2156 entry daha
  • abu çi çi bölüm 2'den merhaba,
    --- spoiler veren hayvanlar ---
    aradan geçen 1 hafta içinde özge iyiden iyiye kötü yola düşmüş,gülten teyzesi tarafından salak yemin ederim gerizekalı bu çocuk ya bakışlarına maruz kalmaktadır.bilge gitgide can manay'ı kıskanmakta, öğle molalarında yangın merdiveninde gizli gizli "can manay'ın gizemli sevgilisi" videolarını izlemektedir.
    smk muhtemelen gün sonunda onu cırcır eden aşırı sağlıklı zengin kahvaltısıettiği halde; aşk acısından geçen hafta geçici körlük yaşadığı yetmiyormuş gibi bu hafta da kısmi felç geçirmekte, duru ise ben dönyanın en gözel garısıyamedasıyla provalarda boy göstermektedir.
    genel kanının aksine, bana göre ilk sezon daha çok aşk barındırıyorken ikinci sezonun genel odağı ise entrika.

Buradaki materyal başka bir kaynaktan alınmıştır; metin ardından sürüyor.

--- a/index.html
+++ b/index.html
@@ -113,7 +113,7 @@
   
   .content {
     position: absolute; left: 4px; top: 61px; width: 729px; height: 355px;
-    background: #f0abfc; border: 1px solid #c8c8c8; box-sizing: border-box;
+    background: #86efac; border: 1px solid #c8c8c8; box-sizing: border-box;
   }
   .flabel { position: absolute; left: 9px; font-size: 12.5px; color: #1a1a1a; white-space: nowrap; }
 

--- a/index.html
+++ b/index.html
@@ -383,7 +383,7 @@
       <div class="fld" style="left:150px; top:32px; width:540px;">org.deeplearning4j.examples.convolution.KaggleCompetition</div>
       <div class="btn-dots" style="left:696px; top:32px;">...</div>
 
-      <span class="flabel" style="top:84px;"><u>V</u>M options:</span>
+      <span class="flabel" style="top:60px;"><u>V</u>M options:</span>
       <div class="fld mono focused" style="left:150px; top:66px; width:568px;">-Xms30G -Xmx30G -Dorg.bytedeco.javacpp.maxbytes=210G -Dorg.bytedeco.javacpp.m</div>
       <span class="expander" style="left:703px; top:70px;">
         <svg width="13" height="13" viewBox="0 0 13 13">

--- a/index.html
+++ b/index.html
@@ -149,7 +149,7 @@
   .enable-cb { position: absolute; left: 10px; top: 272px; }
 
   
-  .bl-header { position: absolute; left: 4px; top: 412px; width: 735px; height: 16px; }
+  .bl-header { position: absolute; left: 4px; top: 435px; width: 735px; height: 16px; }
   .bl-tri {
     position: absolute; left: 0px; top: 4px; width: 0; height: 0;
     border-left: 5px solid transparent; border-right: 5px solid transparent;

    bu bölüm duru kaltağının geçen dönemin sonunda çıkardığı rezaletin, deniz'in akademik kariyerine de mal olduğunu öğreniyoruz.
    sonrasında da tiyatro kökenli başarılı oyuncu ve seslendirme sanatçısı nuri karadeniz'i ufak da olsa bir rolde görüp,mutlu oluyoruz.
    seçil duru'ya ece'nin maşası olarak mı yanaşıyor yoksa tarafını seçip ece'ye karşı duru'nun yanında mı cephe alıyor? ben olsam seçmelerde yerimi kapan birine dostluk beslemezdim ya, neyse.
    yine de lafını esirgemiyor seçil: "okul buranın yanında kreş gibi kalıyor, gerçek hayata hoş geldin."
    duru ile ece birbirini yiyecek gibi görünüyor. yoksa bir black swan kapışması mı izleyceğiz? işler ece'nin sırf duru'nun damarına basmak için deniz'e yaklaşmasına, deniz'in de işine gelip buna karşılık vermesiyle iyice karışabilir. ece rolünü yasemin kay allen üstlendiğine göre olacakları şimdiden büyük bir merakla bekliyorum.

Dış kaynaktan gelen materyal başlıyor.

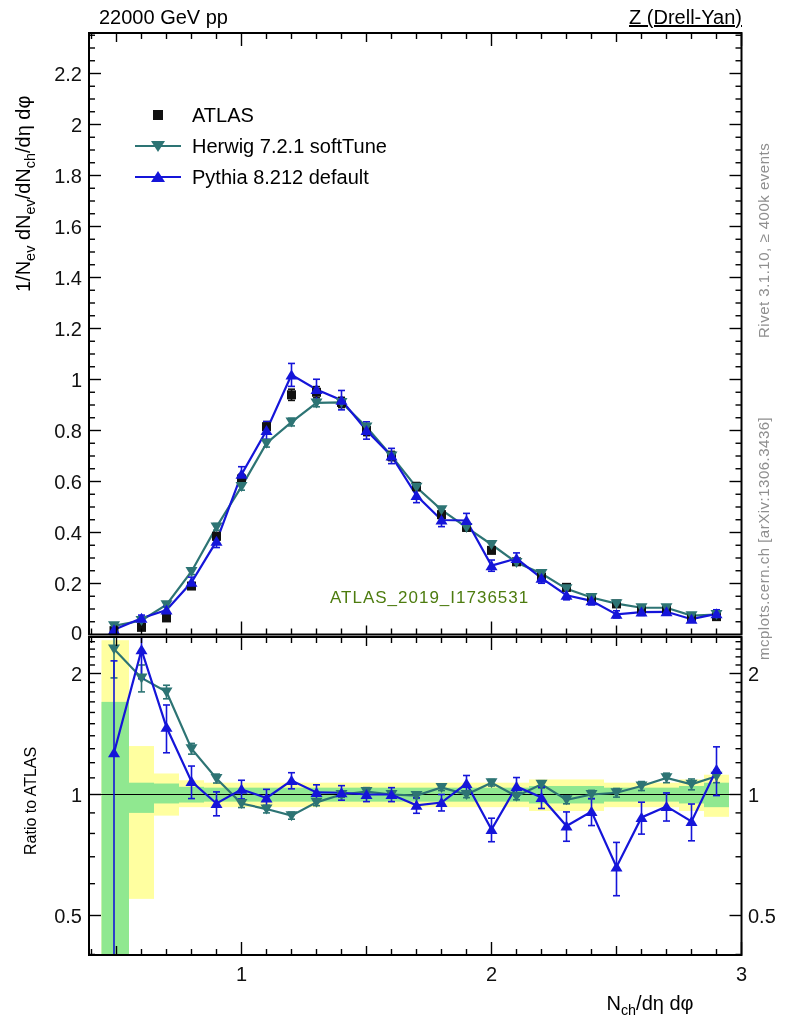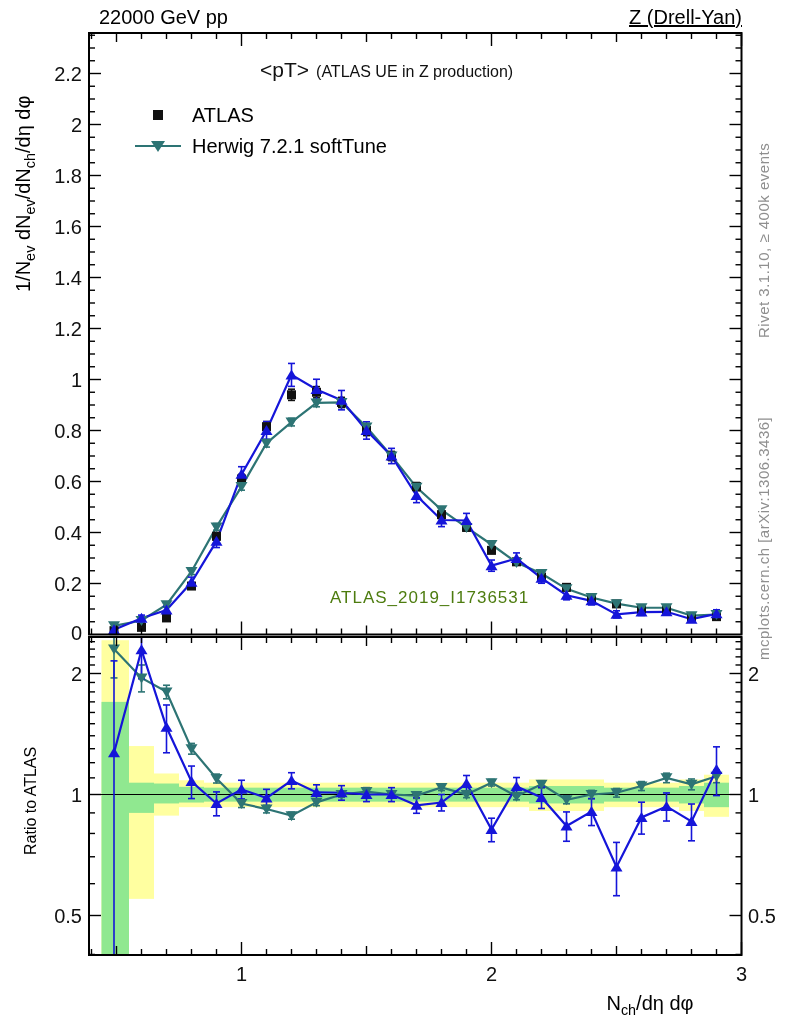--- a/index.html
+++ b/index.html
@@ -856,10 +856,6 @@
 
   <div class="abs rot axis-title" style="left:12px;top:292px;"><span>1/N</span><sub>ev</sub><span> dN</span><sub>ev</sub><span>/dN</span><sub>ch</sub><span>/dη dφ</span></div>
 
-  <div class="abs plot-title" style="left:260px;top:58px;">
-    <span class="big">&lt;pT&gt;</span>
-    <span class="small">(ATLAS UE in Z production)</span>
-  </div>
 
   <div class="abs legend" style="left:134px;top:104px;">
     <div class="legend-row">

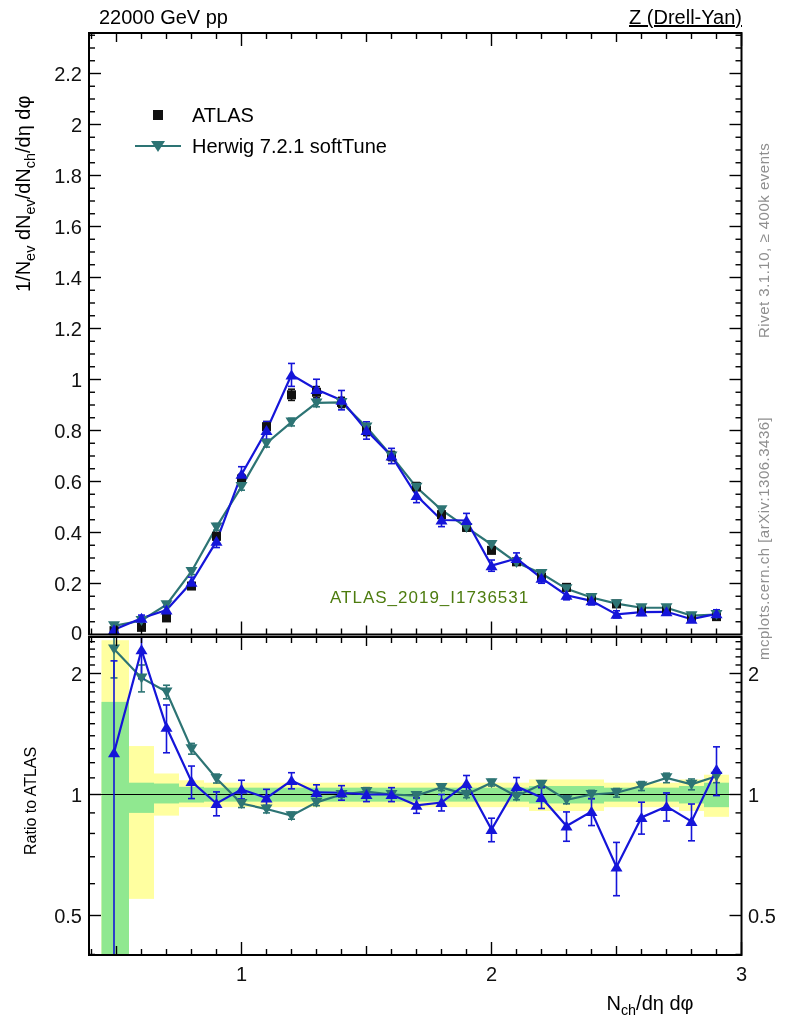--- a/index.html
+++ b/index.html
@@ -871,6 +871,13 @@
           </svg></span>
       <span class="legend-label">Herwig 7.2.1 softTune</span>
     </div>
+    <div class="legend-row">
+      <span class="legend-marker" id="lm2"><svg width="48" height="16">
+            <line x1="1" y1="8" x2="47" y2="8" stroke="#1515d9" stroke-width="2"></line>
+            <path d="M 24 2 L 31 13 L 17 13 Z" fill="#1515d9"></path>
+          </svg></span>
+      <span class="legend-label">Pythia 8.212 default</span>
+    </div>
   </div>
 
   <div class="abs watermark" style="left:330px;top:588px;">ATLAS_2019_I1736531</div>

    can manay'ın bu hafta konuk olarak alacağı vaka gerçekten de gülben ergen'den esintiler taşıyordu, bu görüşe ben de katılıyorum. zaten sonradan bu kişinin adının "gülçin erkin" olduğunu öğreniyoruz.
    can manay'ın bu haftaki mesajı ise; "hayatta arkamızı asıl ve ilk önce ailemize karşı kollamamız gerektiğiydi."
    (bkz: en büyük kazıkların hep en yakınlardan gelmesi)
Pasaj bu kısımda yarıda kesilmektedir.